Program participants (residents)

  • Intake information provided by the facility: age, mobility level, fall history, pain or limitations, physician clearance status, self-reported confidence
  • Functional assessment results: sit-to-stand repetitions, timed up-and-go, grip strength, single-leg balance, confidence score
  • Attendance records

We do not collect Protected Health Information (PHI) under HIPAA.We do not collect Social Security numbers, insurance identifiers, diagnoses, medications, or medical records. If a facility needs to exchange PHI with us, we will first execute a separate Business Associate Agreement.

2. How We Use Information

  • Deliver program sessions, assessments, and outcome reports
  • Track Participant progress and generate individual and aggregate reports
  • Administer facility accounts and authenticate users
  • Improve our program and platform
  • Use de-identified, aggregated outcome data in research and marketing (e.g., average improvement across cohorts). We never name a Participant or facility in public materials without prior written consent.
  • Comply with legal obligations

3. How We Share Information

We share personal information only with:

  • The facility that enrolled the Participant (they see their own Participants’ data)
  • Service providers under contract: hosting (Vercel), database (Supabase), transactional email (Resend), incoming-webhook notifications (Slack), Google Workspace for human correspondence, Cal.com for scheduling, and a privacy-first website analytics provider. Each processes data on our behalf and is bound by confidentiality.
  • Legal authorities when required by law, subpoena, or to protect rights or safety

We do not sell personal information. We do not share personal information with advertisers.

4. Data Retention

Participant assessment data is retained for up to 36 months after the program ends, then de-identified or deleted. Facility staff account data is retained while the account is active and deleted within 90 days of account closure. Website contact-form submissions are retained for up to 24 months.

5. Security

We store data in encrypted form in transit (TLS) and at rest. Database access is restricted by row-level security and limited to personnel with a need to know. Passwords are hashed. We log administrative access. No system is perfectly secure; we cannot guarantee absolute security but will notify affected users and facilities of any material breach consistent with applicable law.

6. Your Rights (California Residents)

Under the California Consumer Privacy Act (CCPA) and California Privacy Rights Act (CPRA), California residents have the right to:

  • Know what personal information we collect and how we use it
  • Request a copy of your personal information
  • Request deletion of your personal information
  • Request correction of inaccurate personal information
  • Opt out of “sale” or “sharing” of personal information (note: we do not sell or share for cross-context behavioral advertising)
  • Not be discriminated against for exercising these rights

To exercise these rights, email care@crucible.fit with the subject “Privacy Request.” We will verify your identity before responding and will respond within 45 days.

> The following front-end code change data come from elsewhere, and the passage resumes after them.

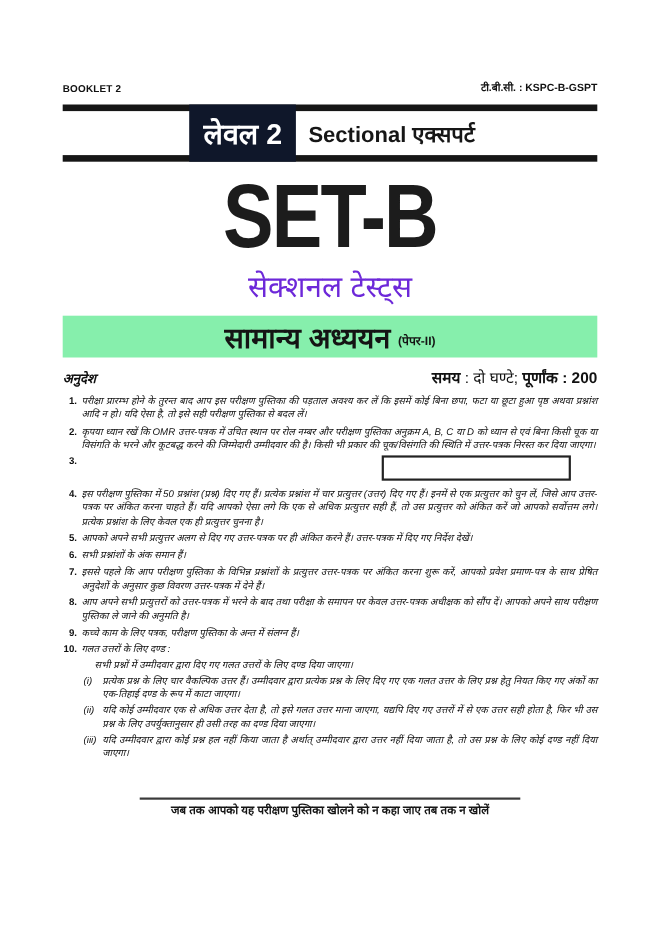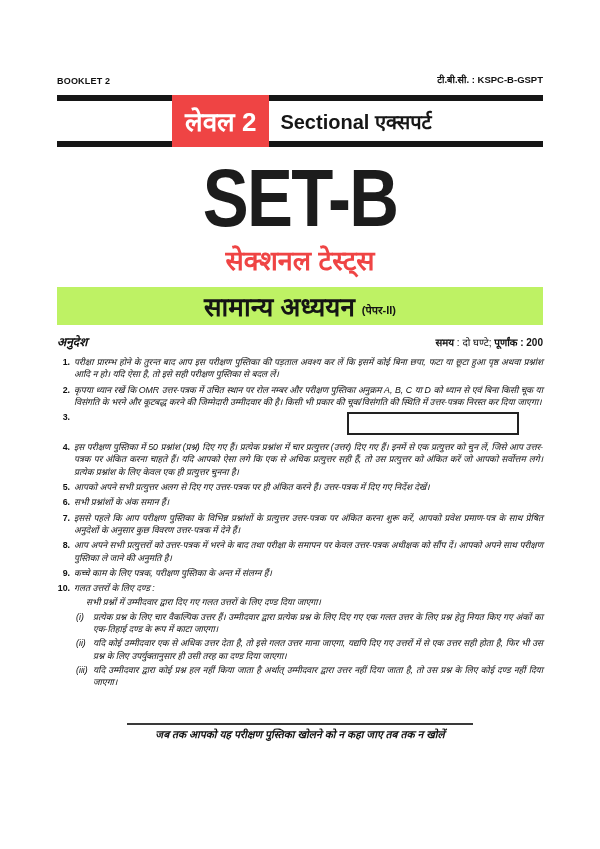"लेवल 2" .level-box { background: #ef4444 -> #0f172a }
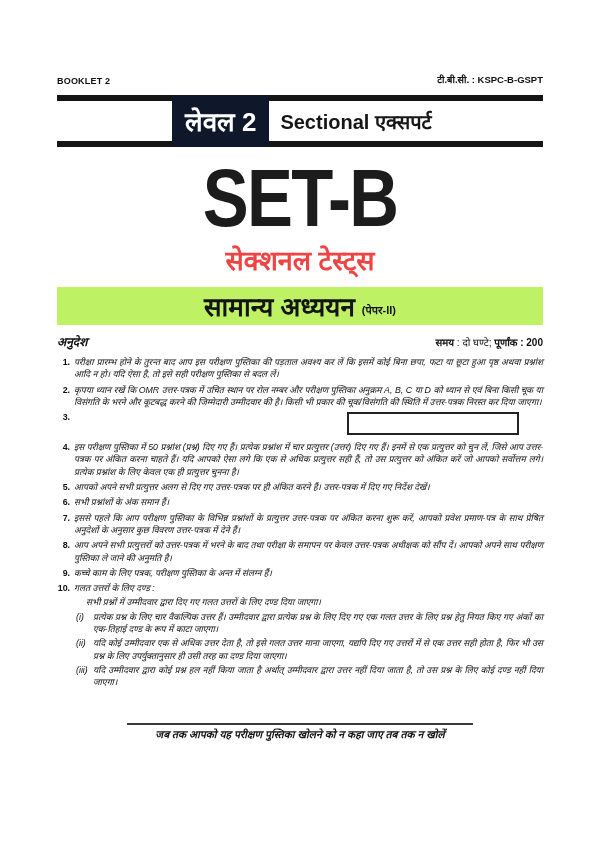"सेक्शनल टेस्ट्स" .set-subtitle { color: #ef4444 -> #6d28d9; font-weight: bold -> normal }
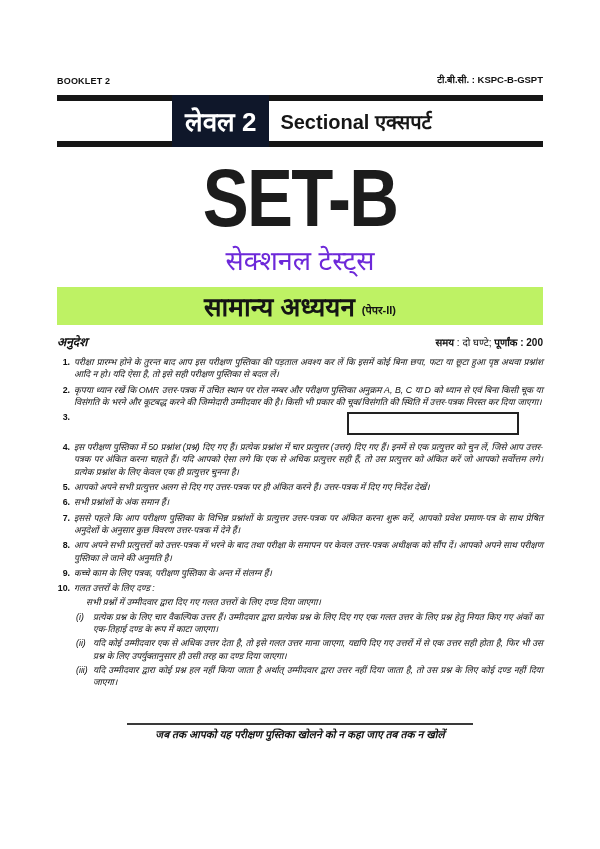"सामान्य अध्ययन" .subject-band { background: #bef264 -> #86efac }
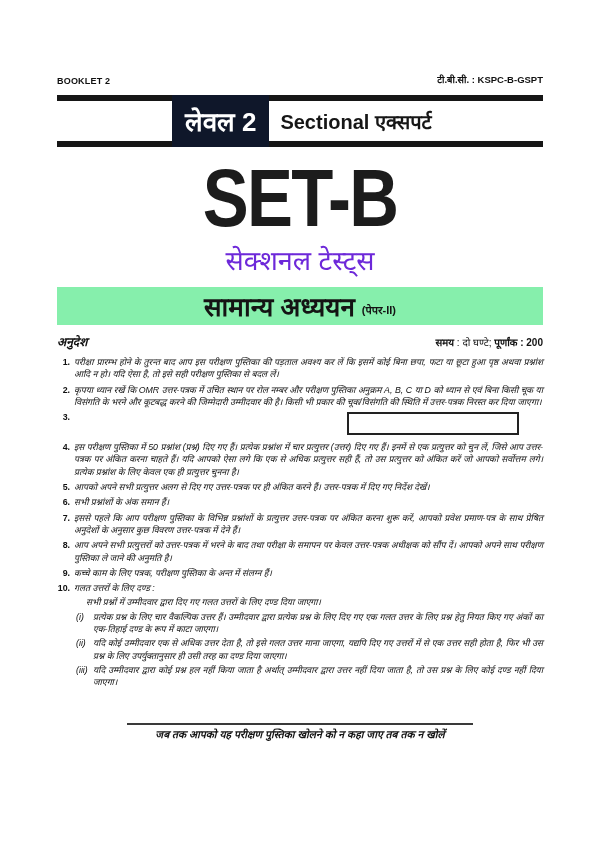"समय : दो घण्टे; पूर्णांक" .time-marks { font-size: 10px -> 14px }
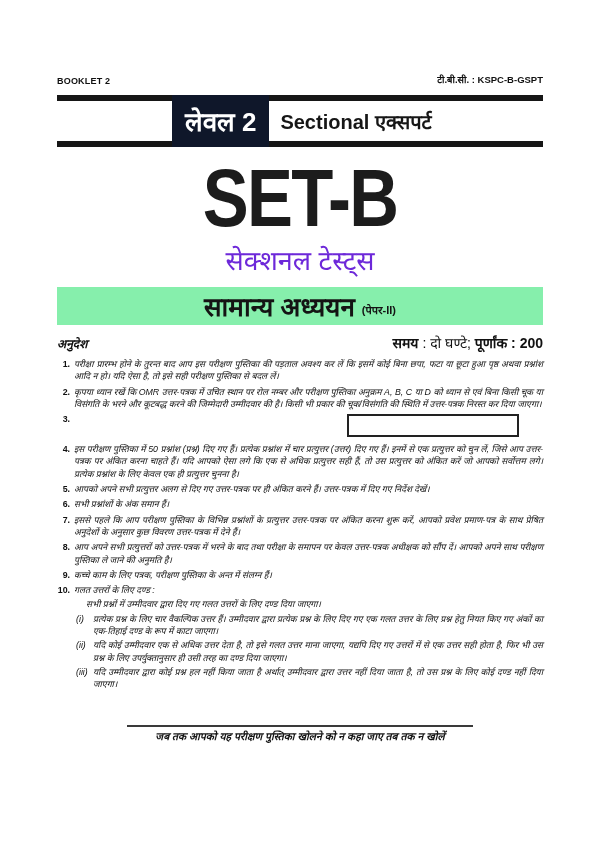"जब तक आपको यह परीक्षण" .footer-warning { font-style: italic -> none }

For Participants enrolled through a facility, please contact the facility first; they are the primary controller of your program data under our agreement with them.

7. Children

Our services are directed at adults 60 years and older. We do not knowingly collect personal information from children under 18.

8. International Users

Crucible Care operates in the United States. If you access our services from outside the United States, you consent to the transfer and processing of your information in the United States.

9. Changes to This Policy

We will post any material changes to this policy on this page and update the “Last updated” date. Continued use of our services after a change constitutes acceptance of the updated policy.

10. Contact Us

Crucible Care
Email: care@crucible.fit
Phone: (909) 552-0343

This policy is provided for informational purposes and is not legal advice. Crucible Care is a fitness and wellness provider, not a medical provider or a HIPAA-covered entity unless expressly designated as such by written agreement.